Außerdem müssen wichtige Unterlagen wie fachärztliche Befundberichte und Klinikberichte bereitgestellt werden. Wenn diese fehlen, kann das schnell dazu führen, dass die eigenen Einschränkungen unterbewertet werden. Ein Beispiel: Sandra K. verliert durch die Umstufung von voller auf halbe EM-Rente satte 410 Euro im Monat. Das schmerzt, vor allem, wenn man bedenkt, dass die Hinzuverdienstgrenze für die volle EM-Rente 2026 bei 20.763,75 Euro brutto jährlich liegt. Übersteigt man diese Grenze, wird’s tricky – 40 Prozent des übersteigenden Betrags werden angerechnet.
Was passiert, wenn der Antrag abgelehnt wird?
Wenn der Antrag auf Erwerbsminderungsrente abgelehnt wird, kann man Widerspruch einlegen. Aber aufgepasst: Das muss innerhalb eines Monats geschehen, und es sind neue ärztliche Unterlagen nötig. Falls der Widerspruch nicht erfolgreich ist, bleibt nur der Weg zur Klage beim Sozialgericht. Das klingt nach einem langen und mühsamen Prozess, und wer hat schon Zeit dafür? Manchmal kann auch ein gerichtliches Gutachten angefordert werden, wobei eigene Fachärzte als Sachverständige benannt werden können.

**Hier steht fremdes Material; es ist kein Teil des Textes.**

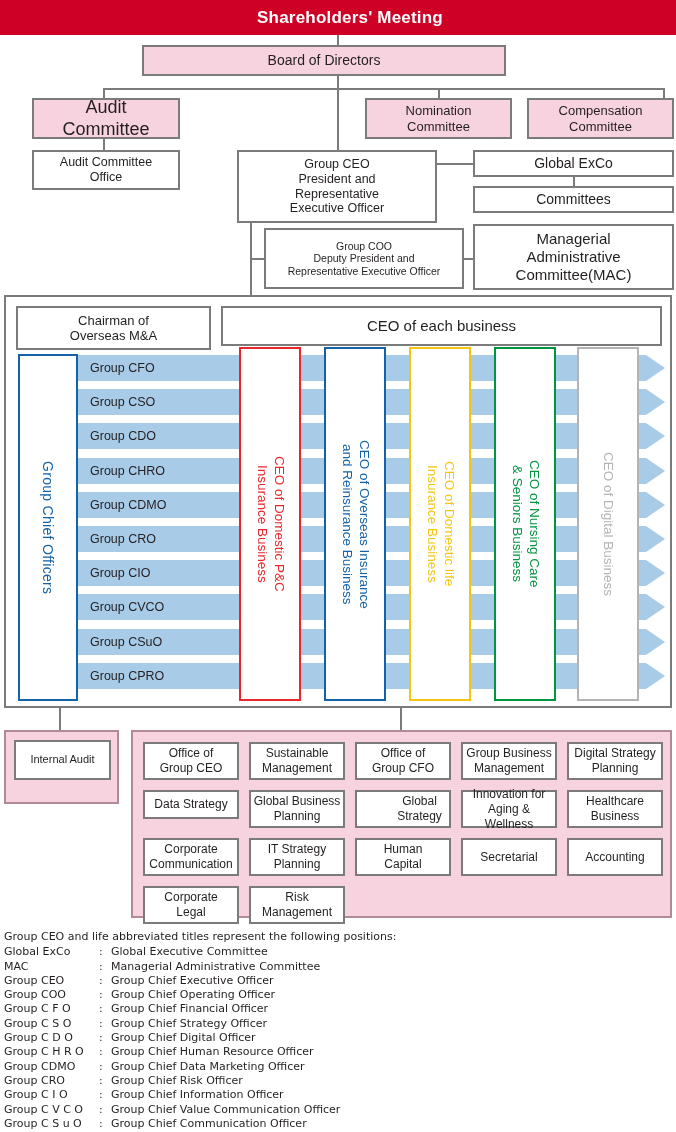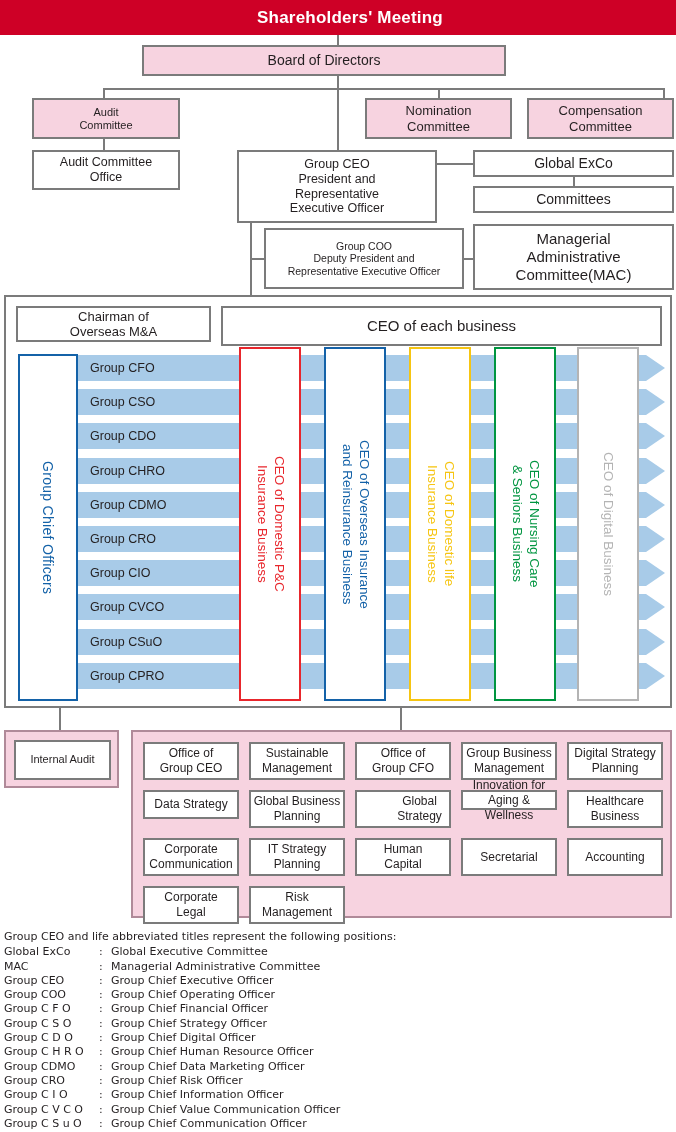--- a/index.html
+++ b/index.html
@@ -157,21 +157,21 @@
     <span>Board of Directors</span>
   </div>
 
   <div class="ln lnv" style="left:337px;top:76px;height:12px;"></div>
   <div class="ln lnh" style="left:103px;top:88px;width:562px;"></div>
   <div class="ln lnv" style="left:103px;top:88px;height:10px;"></div>
   <div class="ln lnv" style="left:438px;top:88px;height:10px;"></div>
   <div class="ln lnv" style="left:663px;top:88px;height:10px;"></div>
   <div class="ln lnv" style="left:337px;top:88px;height:62px;"></div>
 
-  <div class="box pinkbox" style="left:32px;top:98px;width:148px;height:41px;font-size:11px;">
+  <div class="box pinkbox" style="left:32px;top:98px;width:148px;height:41px;font-size:18px;">
     <span>Audit
 Committee</span>
   </div>
 
   <div class="box pinkbox" style="left:365px;top:98px;width:147px;height:41px;font-size:13px;">
     <span>Nomination
 Committee</span>
   </div>
 
   <div class="box pinkbox" style="left:527px;top:98px;width:147px;height:41px;font-size:13px;">
@@ -214,21 +214,21 @@
   <div class="ln lnh" style="left:464px;top:258px;width:9px;"></div>
 
   <div class="box" style="left:473px;top:224px;width:201px;height:66px;font-size:15px;">
     <span>Managerial
 Administrative
 Committee(MAC)</span>
   </div>
 
   <div id="matrix-frame" style="left:4px;top:295px;width:668px;height:413px;">
 
-    <div class="box" style="left:10px;top:9px;width:195px;height:36px;font-size:13px;">
+    <div class="box" style="left:10px;top:9px;width:195px;height:44px;font-size:13px;">
       <span>Chairman of
 Overseas M&amp;A</span>
     </div>
 
     <div class="box" style="left:215px;top:9px;width:441px;height:40px;font-size:15px;">
       <span>CEO of each business</span>
     </div>
 
     <div id="gco-box" style="left:12px;top:57px;width:60px;height:347px;">
       <span>Group Chief Officers</span>
@@ -286,21 +286,21 @@
         </div>
         <div class="vcol" style="left: 571px; top: 50px; width: 62px; height: 354px; border: 2px solid rgb(180, 180, 180);">
           <span style="color: rgb(180, 180, 180);">CEO of Digital Business</span>
         </div>
       </div>
   </div>
 
   <div class="ln lnv" style="left:59px;top:708px;height:22px;"></div>
   <div class="ln lnv" style="left:400px;top:708px;height:22px;"></div>
 
-  <div id="ia-panel" style="left:4px;top:730px;width:115px;height:58px;">
+  <div id="ia-panel" style="left:4px;top:730px;width:115px;height:74px;">
     <div class="dept" style="left:8px;top:8px;width:97px;height:40px;font-size:11px;">
       <span>Internal Audit</span>
     </div>
   </div>
 
   <div id="dept-panel" style="left:131px;top:730px;width:541px;height:188px;">
     <div id="dept-layer">
         <div class="dept" style="left: 10px; top: 10px; width: 96px; height: 38px;">Office of
 Group CEO</div>
         <div class="dept" style="left: 116px; top: 10px; width: 96px; height: 38px;">Sustainable
@@ -309,21 +309,21 @@
 Group  CFO</div>
         <div class="dept" style="left: 328px; top: 10px; width: 96px; height: 38px;">Group Business
 Management</div>
         <div class="dept" style="left: 434px; top: 10px; width: 96px; height: 38px;">Digital Strategy
 Planning</div>
         <div class="dept" style="left: 10px; top: 58px; width: 96px; height: 29px;">Data Strategy</div>
         <div class="dept" style="left: 116px; top: 58px; width: 96px; height: 38px;">Global Business
 Planning</div>
         <div class="dept" style="left: 222px; top: 58px; width: 96px; height: 38px; padding-left: 33px;">Global
 Strategy</div>
-        <div class="dept" style="left: 328px; top: 58px; width: 96px; height: 20px;">Innovation for
+        <div class="dept" style="left: 328px; top: 58px; width: 96px; height: 38px;">Innovation for
 Aging &amp; Wellness</div>
         <div class="dept" style="left: 434px; top: 58px; width: 96px; height: 38px;">Healthcare
 Business</div>
         <div class="dept" style="left: 10px; top: 106px; width: 96px; height: 38px;">Corporate
 Communication</div>
         <div class="dept" style="left: 116px; top: 106px; width: 96px; height: 38px;">IT Strategy
 Planning</div>
         <div class="dept" style="left: 222px; top: 106px; width: 96px; height: 38px;">Human
 Capital</div>
         <div class="dept" style="left: 328px; top: 106px; width: 96px; height: 38px;">Secretarial</div>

Es ist auch wichtig zu wissen, dass ein hoher Grad der Behinderung nicht automatisch vor einer Umstufung schützt. Daher sollte ein fachärztliches Attest, das die Stundeneinschätzung enthält, unbedingt vor der Begutachtung vorliegen. Das ganze Verfahren kann sich wie ein Spießrutenlauf anfühlen, in dem man ständig auf die nächste Hürde wartet.
Ein kleiner Ausblick
Die Erwerbsminderungsrente ist letztlich eine wichtige finanzielle Absicherung für Menschen, die ihre Erwerbsfähigkeit verloren haben. Sie ist im 6. Sozialgesetzbuch (SGB VI) verankert und sorgt dafür, dass Betroffene nicht völlig ins Bodenlose fallen. Die Rente ist nicht nur eine Frage des Geldes – es geht auch um Würde und die Möglichkeit, ein halbwegs normales Leben zu führen, trotz gesundheitlicher Einschränkungen.
Im Jahr 2021 gab es rund 166.000 Neuberentungen wegen Erwerbsminderung, wobei etwa die Hälfte der Fälle zeitlich befristet war. Das durchschnittliche Rentenzugangsalter lag bei 53,6 Jahren – also in einem Alter, in dem viele Menschen noch mit voller Kraft im Berufsleben stehen möchten. Die durchschnittliche volle Rente beträgt für Frauen ca. 882 Euro und für Männer etwa 956 Euro. Das macht deutlich, wie wichtig es ist, sich frühzeitig mit dem Thema auseinanderzusetzen und alle Möglichkeiten zu nutzen, die einem zustehen. Denn am Ende des Tages ist es das Ziel, trotz aller Hürden ein Stück Lebensqualität zu erhalten.